Nasional

Dakwah di Medsos, Lukman Hakim Saifuddin: Tetap Kedepankan Kasih Sayang

Sel, 11 Mei 2021 | 01:00 WIB

Dakwah di Medsos, Lukman Hakim Saifuddin: Tetap Kedepankan Kasih Sayang

Ilustrasi: Dakwah di media sosial, seperti juga dakwah secara langsung, tetap harus mengedepankan kasih sayang.

Jakarta, NU Online     
Dalam rangka khataman dan ijazah kubro Kitab Nabiyurrahmah, Kongres Ulama Perempuan Indonesia (KUPI) menggelar Talkhsow Ngaji Kebangsaan Perspektif Islam Ramhataan Lil Alamin bersama Lukman Hakim Saifuddin, Menteri Agama 2014-2019, pada Senin (10/8) siang.

 

Pada sesi tanya jawab, putra bungsu Menag KH Saifuddin Zuhri itu mendapat pertanyaan dari moderator, Hijrotul Maghfiroh: "Bagaimana Strategi dakwah digital yang harus diguncangkan dan kita nyaringkan, mengingat Pak Lukman Hakim selama ini aktif di Twitter?"


Menjawab pertanyaan itu, Lukman Hakim memulai dengan penjelasan bahwa setiap manusia memiliki dua sisi positif dan negatif. Nafsu dalam diri manusia bermacam-macam tidak hanya nafsu mutmainnah (jiwa yang tenang) tapi ada juga nafsu lawwamah (jiwa yang masih cacat cela) yang condong ke arah negatif sehingga jadi kebencian, murka, melampiaskan emosi secara berlebihan dan itu semua ada pada setiap diri kita.


Dikatakan, agama hadir agar nafsu yang dominan pada diri manusia (nafsu mutmainnah) mengarahkan  kepada kebajikan. Karena itu, konteks dengan kitab Nabiyurrahman ini sebenarnya adalah medium atau alat agar kasih sayang (manusia) lebih mengisi jiwa-jiwa kita.


Lebih jauh ia mengatakan, dirinya selalu senang dengan ayat yang meskipun pendek tapi substansif untuk menunjukkan kesadaran bahwa kita harus mengasihi sesama. Misalnya pada ayat wa nafakhtu fihi min ruhi ketika Allah menjelaskan proses kejadian manusia ketika Allah tiupkan ke dalam janin yang masih ada dalam rahim ibu pada usia 3-4 bulan. 


Poinnya adalah ada yang Allah titipkan pada setiap diri anak manusia terlepas apa pun latar belakang dia (ras, suku, bangsa, jenis kelamin, dan agama) maka dalam ajaran agama penting memanusiakan manusia.


"Sisi-sisi kemanusiaan ini menjadi dasar senantiasa mengedepankan kasih sayang kepada siapa pun juga meskipun kita bisa memaklumi, kadang ada rasa benci atau murka, tidak senang.
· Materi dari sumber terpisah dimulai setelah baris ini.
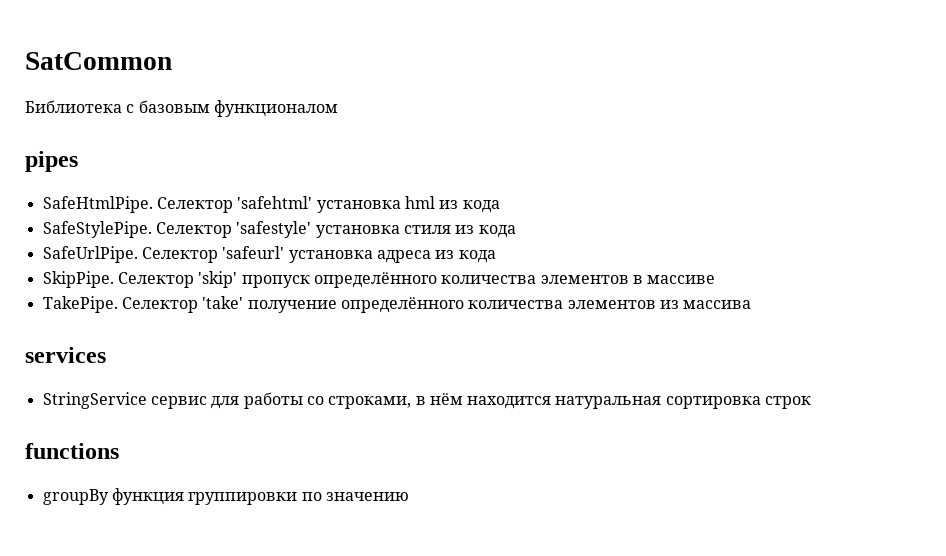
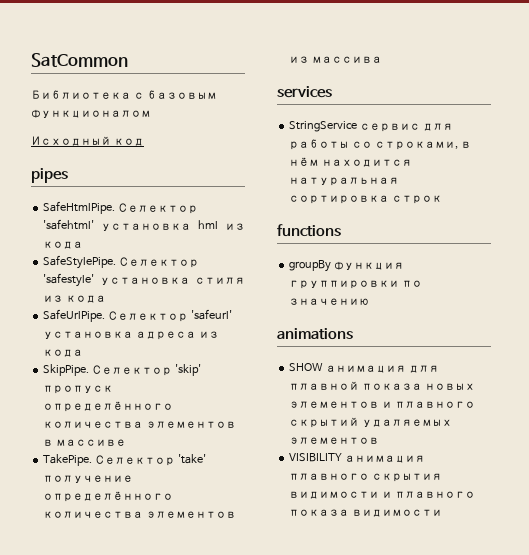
+ Исходный код
+ animations
+ SHOW анимация для плавной показа новых элементов и плавного скрытий удаляемых элементов
+ VISIBILITY анимация плавного скрытия видимости и плавного показа видимости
Semua itu harus diimbangi dan dikalahkan dengan kasih sayang,"  pinta Lukman.

 
Ia mengingatkan perlunya kesadaran dari pengguna media sosial yang moderat untuk tidak mengikuti ujaran-ujaran yang tidak semestinya. Menurut dia, sosial media adalah media untuk bersosialisasi dengan cara menebarkan kebajikan dan ajaran agama.

 

"Jika ada sebagian saudara kita yang satu dan lain hal mem-posting atau menyampaikan ujaran kebencian yang tidak sepatutnya, bahkan berita hoaks, kita harus mengimbanginya dengan kasih sayang," kata Ketua Lakspedam NU masa khidmat 1994-1999 itu.


Artinya, lanjut lukman, kalau bermedia sosial harus selesai dulu diri kita, setidaknya tidak ikut-ikutan membenci atau tidak melakukan hal-hal yang kita benci. Jadi bukan berarti kita abaikan tetapi harus diimbangi dengan cara bijak, kalau kita dihujat, dicaci-maki setidaknya doakan mereka.

 

Manusia seringkali memusuhi yang tidak kita ketahui maka mereka yang menebar kebencian bahkan hoaks itu bentuk ketidaktahuan saja. Dia tahu itu hoaks tapi ada agenda tertentu, meskipun tetap saja ujungnya ketidaktahuan seperti itu tidak dibenarkan.

 

Di akhir paparan, Lukman berpesan agar dalam menghadapi  orang yang tidak tahu, harus diberi tahu, bukan dijauhi, dimusuhi atau dikucilkan.